Burkina Faso : expulsion d’une responsable onusienne après un rapport accablant sur les enfants

Une décision controversée de la junte burkinabè

La junte militaire au pouvoir au Burkina Faso a pris une mesure radicale en début de semaine : elle a expulsé Carol Flore-Smereczniak, coordinatrice résidente des Nations Unies dans le pays, en la déclarant persona non grata. Cette décision fait suite à la publication d’un rapport critique de l’ONU détaillant les violations graves subies par les enfants burkinabè.

Un rapport de l’ONU qui dérange les autorités

Carol Flore-Smereczniak est la deuxième haute responsable de l’ONU à subir ce sort après Barbara Manzi, déclarée persona non grata en 2022. Le porte-parole de la junte l’accuse d’avoir contribué à la rédaction du dernier rapport de l’ONU, rendu public en avril. Ce document met en lumière l’impact dévastateur du conflit armé sur les enfants au Burkina Faso, pointant du doigt les forces de sécurité, les milices alliées et les groupes armés islamistes.

Des chiffres alarmants

  • 2 483 violations graves documentées contre 2 255 enfants entre juillet 2022 et juin 2024.
  • 65 % des abus attribués aux groupes armés islamistes.
  • Les forces de sécurité et les Volontaires pour la Défense de la Patrie (VDP) responsables des 35 % restants.
  • Une hausse inquiétante des attaques contre les écoles et la détention arbitraire d’enfants suspectés de liens avec des groupes armés.

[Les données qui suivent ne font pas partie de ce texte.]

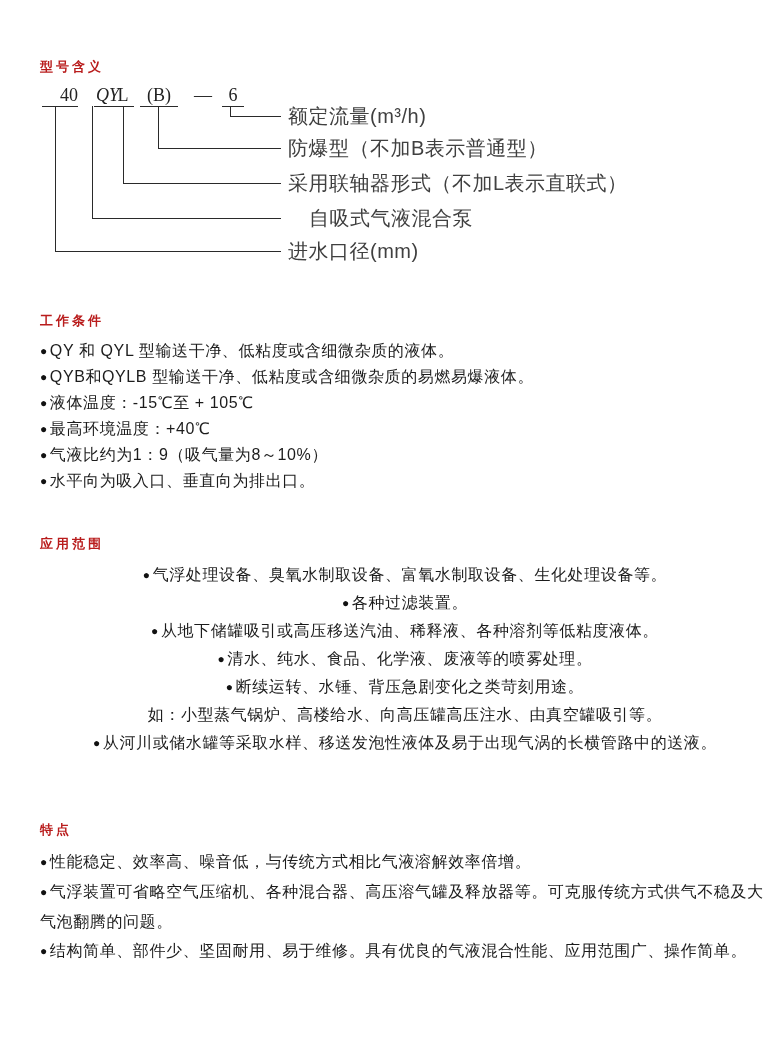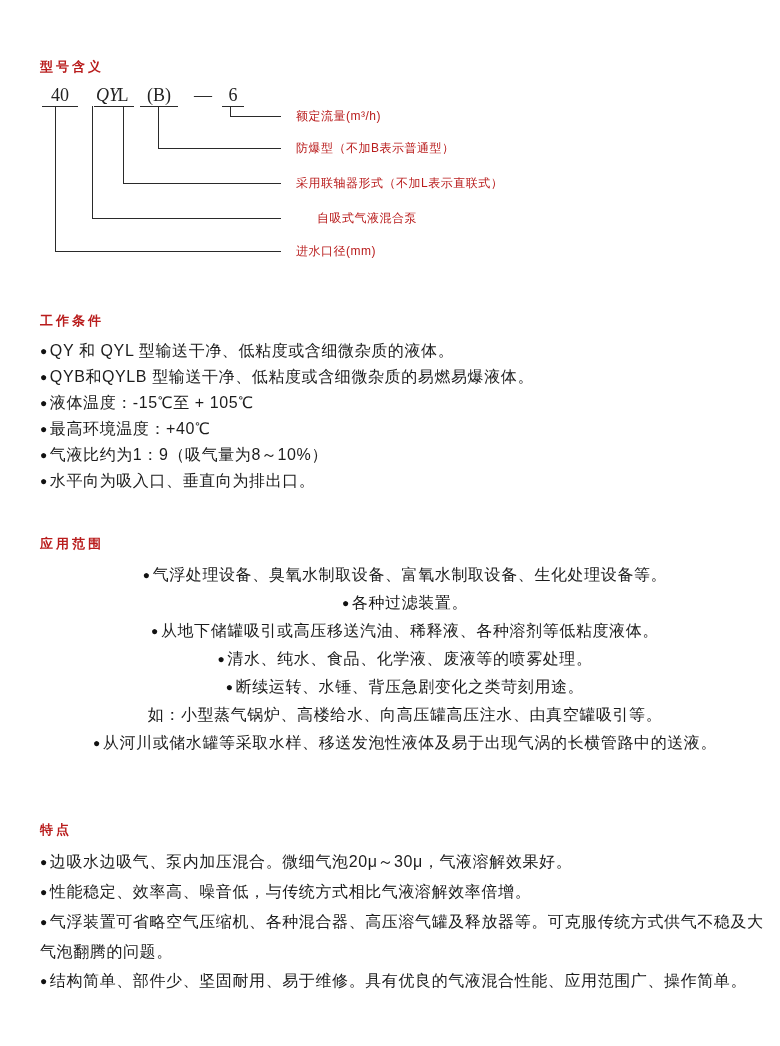--- a/index.html
+++ b/index.html
@@ -27,7 +27,7 @@
     font-size:18px;line-height:20px;color:#222;
     border-bottom:1.5px solid #2a2a2a;
   }
-  .c0{left:2px;width:36px;}
+  .c0{left:2px;width:36px;text-align:right;}
   .c1{left:54px;width:27px;font-style:italic;}
   .c2{left:72px;width:22px;}
   .c3{left:100px;width:38px;}

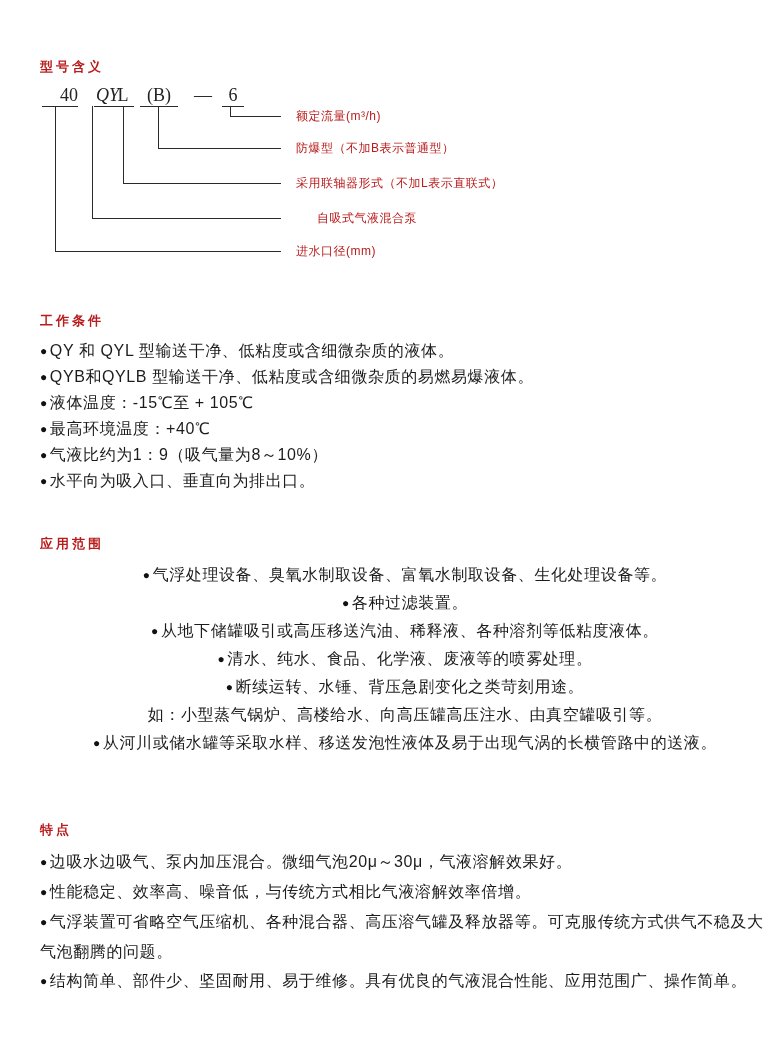--- a/index.html
+++ b/index.html
@@ -46,8 +46,8 @@
   .h1l{top:133px;left:52px;width:189px;}
   .h0{top:166px;left:15px;width:226px;}
   .lbl{
-    position:absolute;left:256px;height:18px;line-height:18px;
-    font-size:12px;letter-spacing:0.5px;white-space:nowrap;color:#b91c1c;
+    position:absolute;left:248px;height:18px;line-height:18px;
+    font-size:20px;letter-spacing:0.5px;white-space:nowrap;color:#404040;
   }
   .l0{top:22px;} .l1{top:54px;} .l2{top:89px;} .l3{top:124px;margin-left:21px;} .l4{top:157px;}
 

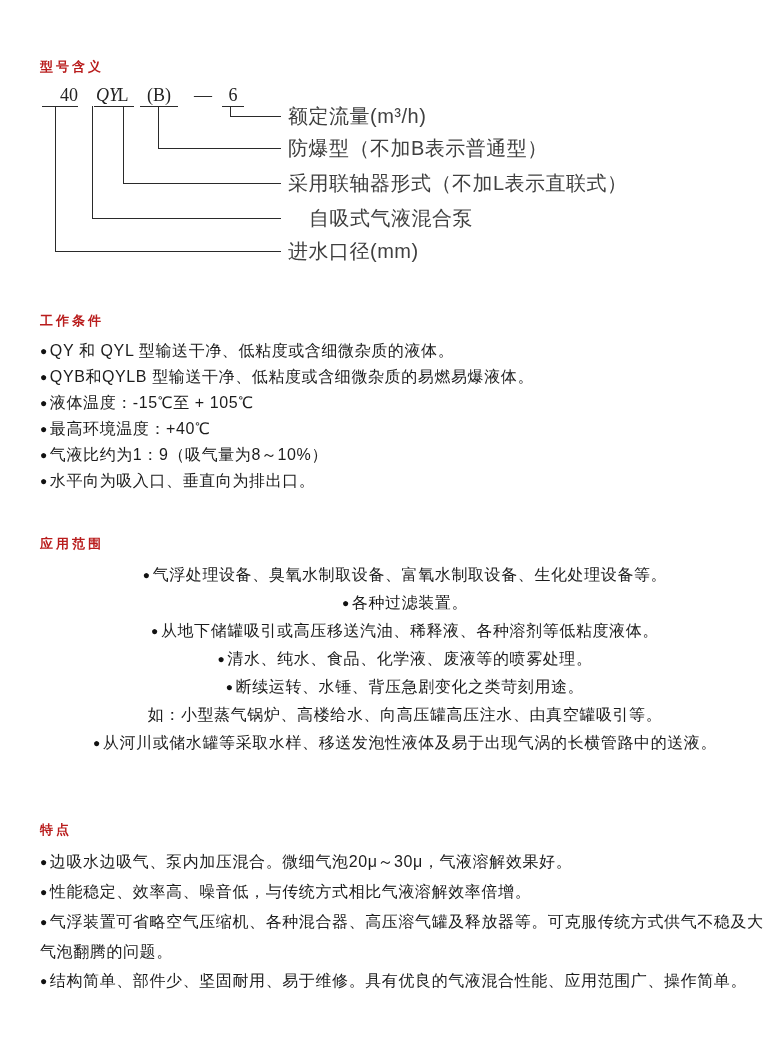--- a/index.html
+++ b/index.html
@@ -130,7 +130,6 @@
   <section>
     <h2 class="sec-title mt-feat">特点</h2>
     <ul class="list lh29">
-      <li><span class="bullet">●</span><span>边吸水边吸气、泵内加压混合。微细气泡20μ～30μ，气液溶解效果好。</span></li>
       <li><span class="bullet">●</span><span>性能稳定、效率高、噪音低，与传统方式相比气液溶解效率倍增。</span></li>
       <li><span class="bullet">●</span><span>气浮装置可省略空气压缩机、各种混合器、高压溶气罐及释放器等。可克服传统方式供气不稳及大气泡翻腾的问题。</span></li>
       <li><span class="bullet">●</span><span>结构简单、部件少、坚固耐用、易于维修。具有优良的气液混合性能、应用范围广、操作简单。</span></li>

Une relation tendue entre Ouagadougou et l’ONU

Les autorités burkinabè multiplient les critiques envers l’ONU. En mars, le ministre des Affaires étrangères a fustigé l’utilisation de termes comme « groupes armés non étatiques » pour désigner les terroristes, ou encore la qualification des VDP de « milices ». En juillet, il a exigé un « recentrage » des interventions onusiennes au Burkina Faso, les alignant sur la « vision » du pouvoir en place.

Une répression systématique depuis 2022

Depuis le coup d’État de 2022, les autorités militaires ont intensifié leur répression contre les médias, l’opposition et les dissidents. Plutôt que de nier les abus, la junte devrait collaborer avec l’ONU pour élaborer un plan d’action concret visant à protéger les enfants et à mettre fin aux violations des droits humains.